Most Internet users are likely upset that Congress is wishing to remove their privacy protections, meaning their web history can be sold to the highest bidder by their Internet service provider. Basically, Congress wants to pass legislation that would allow ISPs to gather personal information from their users – including their Web Browsing History – and sell that data on to companies to aid in the targeting of their advertising. Rather than sit back and just take it, several Internet users have started crowdfunding campaigns to raise sufficient money to purchase that same kind of data from the members of Congress who voted for the legislation.

According to a report by the Washington Post, at least four crowdfunding campaigns have been set up and two of the campaigns are doing quite well having raised just over $220,000 at the time of writing. The two campaigns had also attracted more than 13,000 donors by this time on Thursday.

Misha Collins of ‘Supernatural’ starts crowdfunding

According to Entertainment Weekly, one of these campaigns was set up by “Supernatural” star Misha Collins and he has managed to raise just over $65,000 of his – maybe a little over the top – goal of $500 million.
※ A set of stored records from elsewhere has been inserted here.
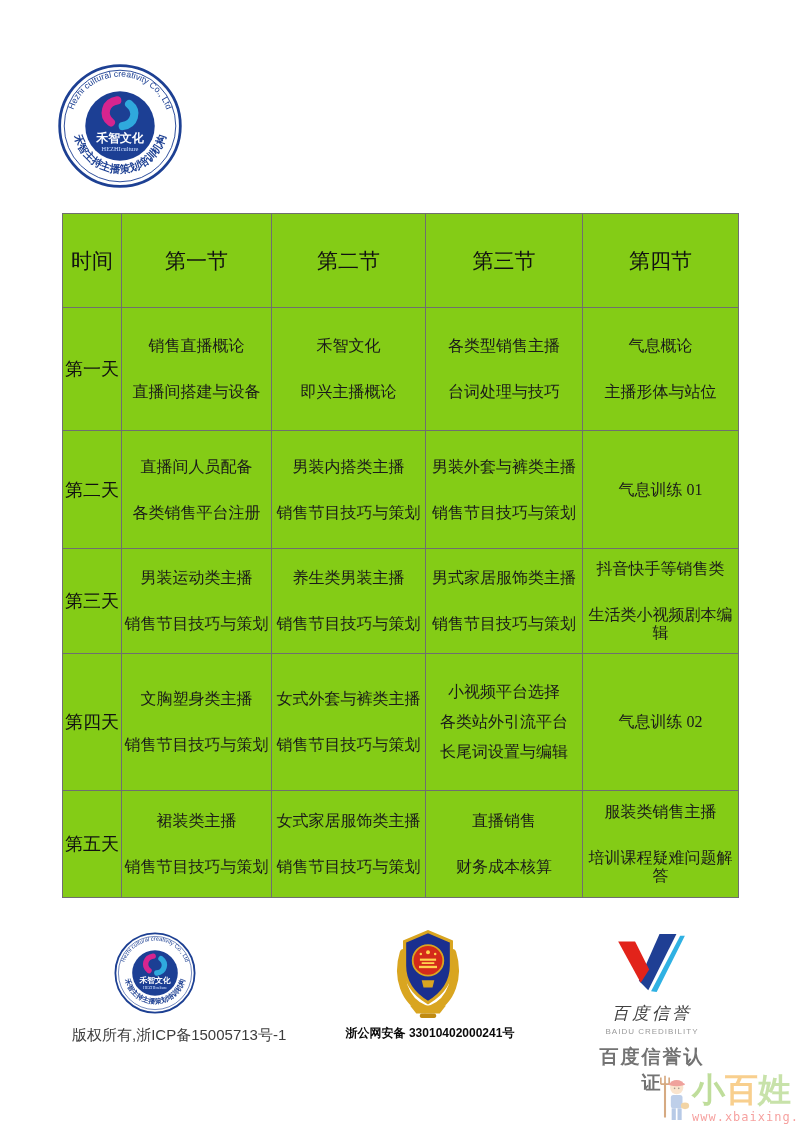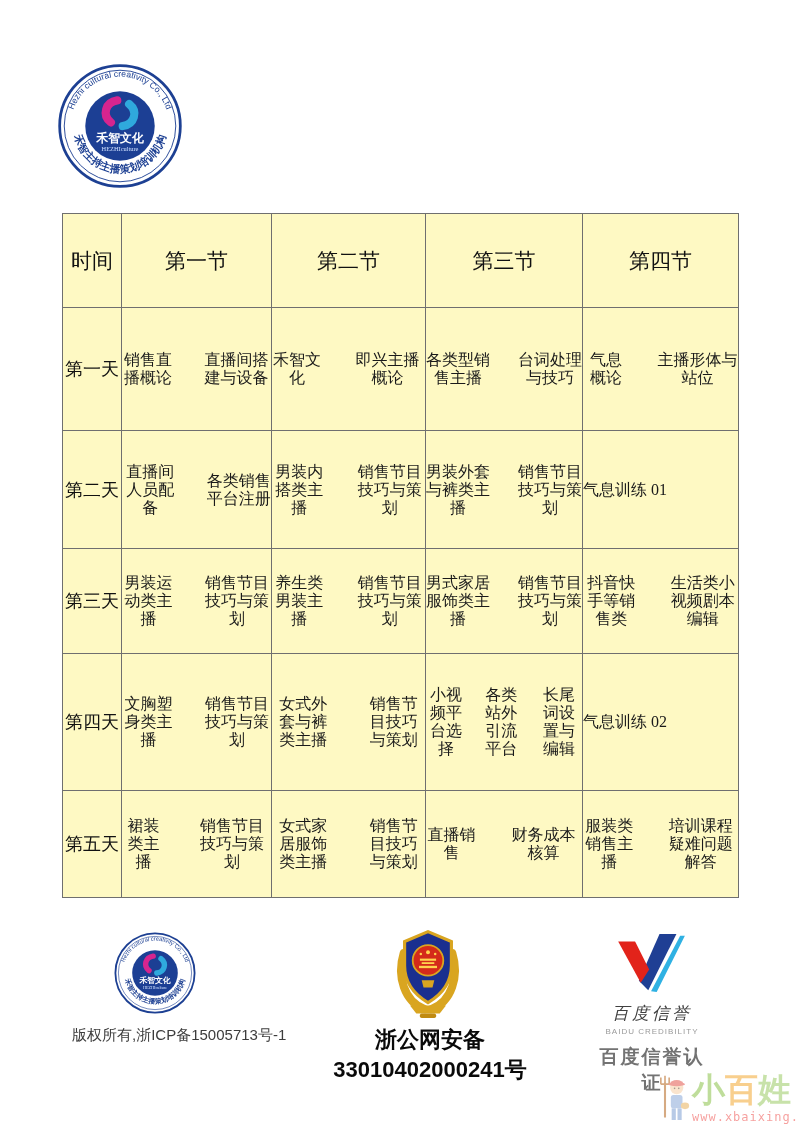"时间" .course-table td,.course-table th { background: #fef9c3 -> #84cc16 }
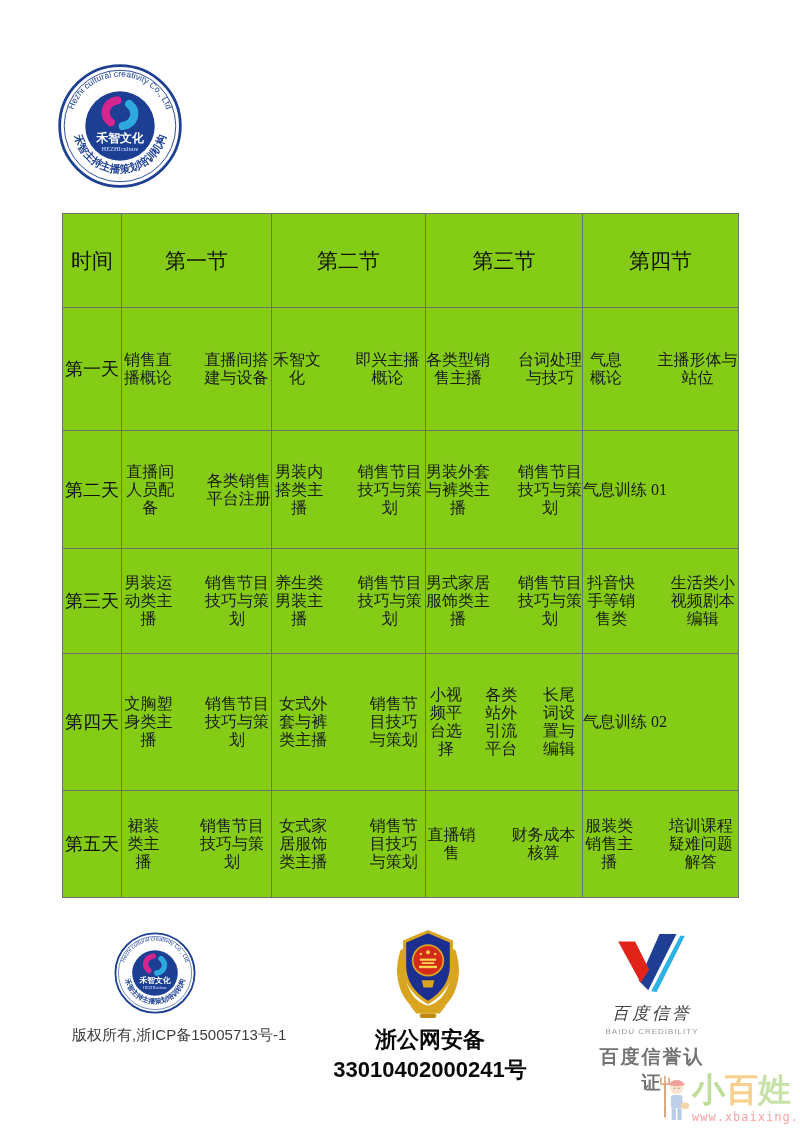"销售直播概论" .cell-lines { flex-direction: none -> column; justify-content: flex-start -> flex-end }
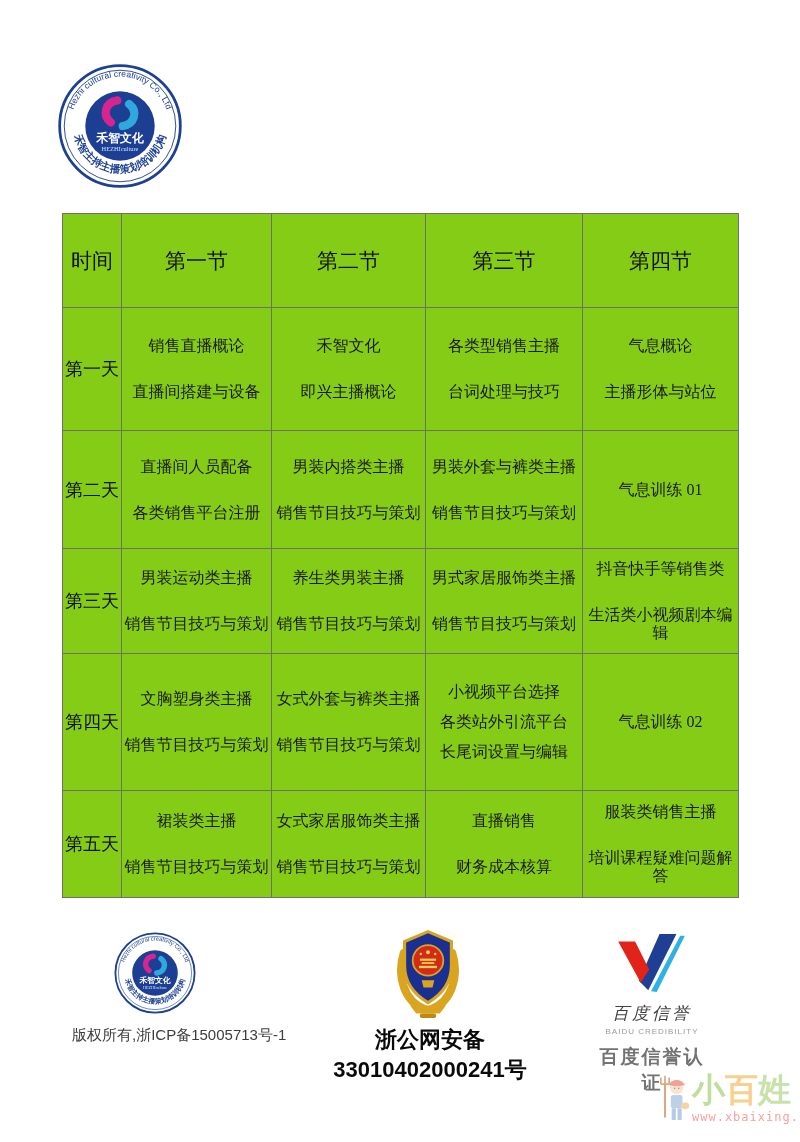"浙公网安备 33010402000241号" .police-filing { font-size: 22px -> 12px }
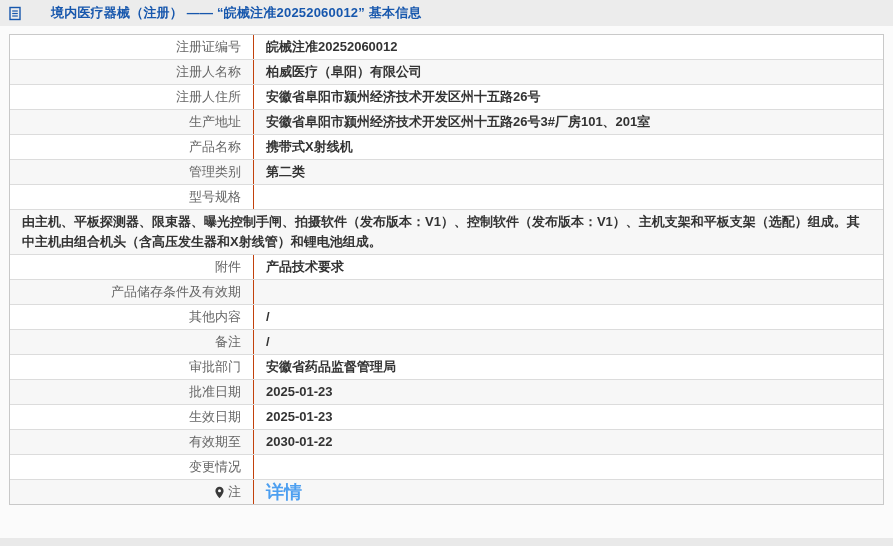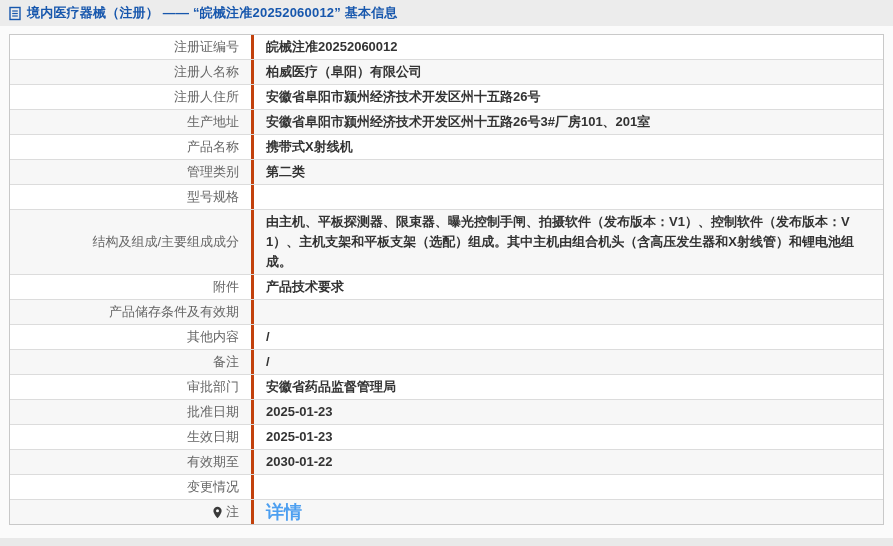"境内医疗器械（注册） —— “皖械注准20252060012” 基本信息" span.title { margin-left: none -> 24px }
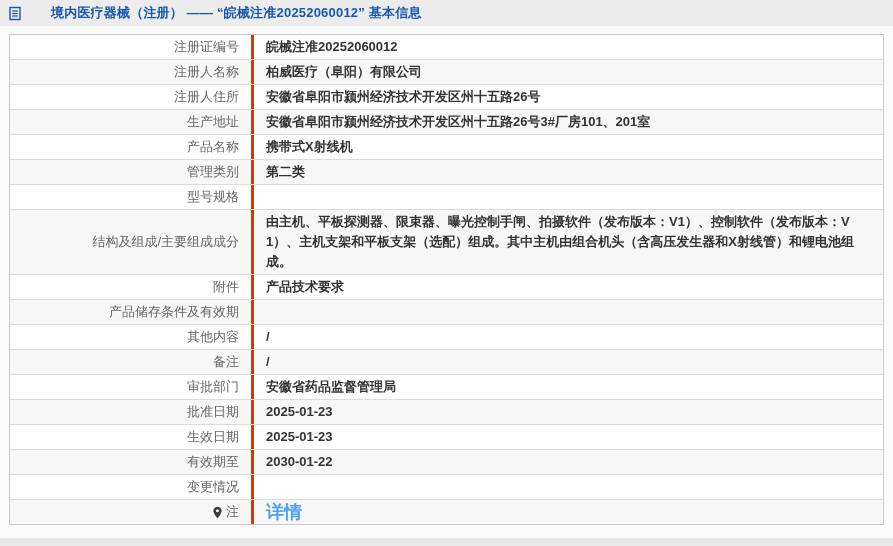"注册证编号" .cell-label { border-right: 3px solid #c2410c -> 1px solid #c2410c }
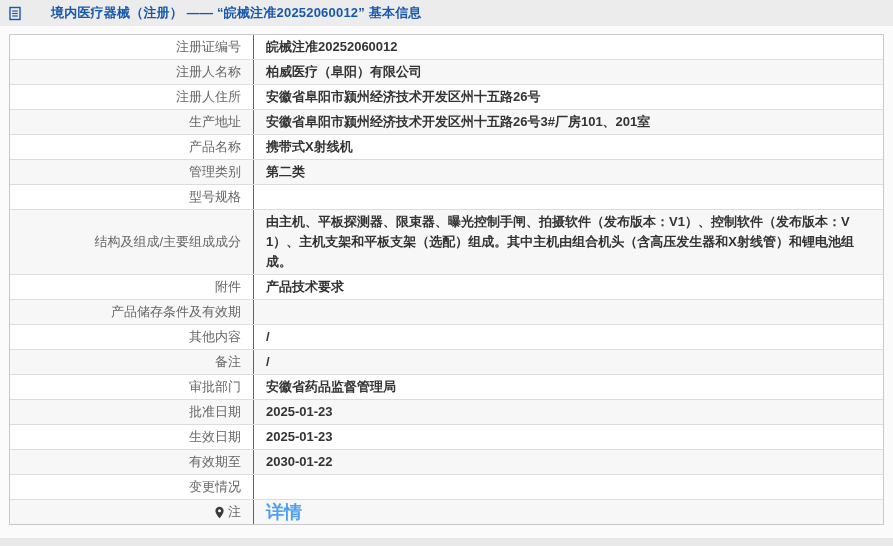"结构及组成/主要组成成分" div.cell-label { html: <div> <span>结构及组成/主要组成成分</span> </div> -> none }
When Collins heard the news on Tuesday, he decided to set up the campaign, saying in its description that it was “great news,” that the house had voted to pass the legislation, adding that people will now be able to purchase the browser history of those people who voted to take everyone’s privacy and data away without their consent.

The second, reasonably successful, crowdfunding campaign was started by Adam McElhaney, a self-dubbed privacy activist and net neutrality advocate based in Chattanooga, Tn.

McElhaney’s campaign is, in fact, doing better than Collins’ efforts, as he has already raised more than $156,000, which easily beats his less ambitious target of $10,000. The description on his campaign urged everyone to donate so they can buy the Congress members history and make it publicly available, should the legislation pass.

The official legislation still awaits the executive signature of U.S. President Donald Trump.

ISPs will only sell anonymous data?

However, speaking for the Internet & Television Association, Brian Dietz told the Washington Post that ISPs haven’t previously sold customers’ personal details – as this has been illegal until now – and probably won’t do this in the future. He said the companies will want to retain their customers’ trust. However, it would be more likely for ISPs to sell general, more anonymous web browsing history to help companies with their demographics, but without linking that information to particular users.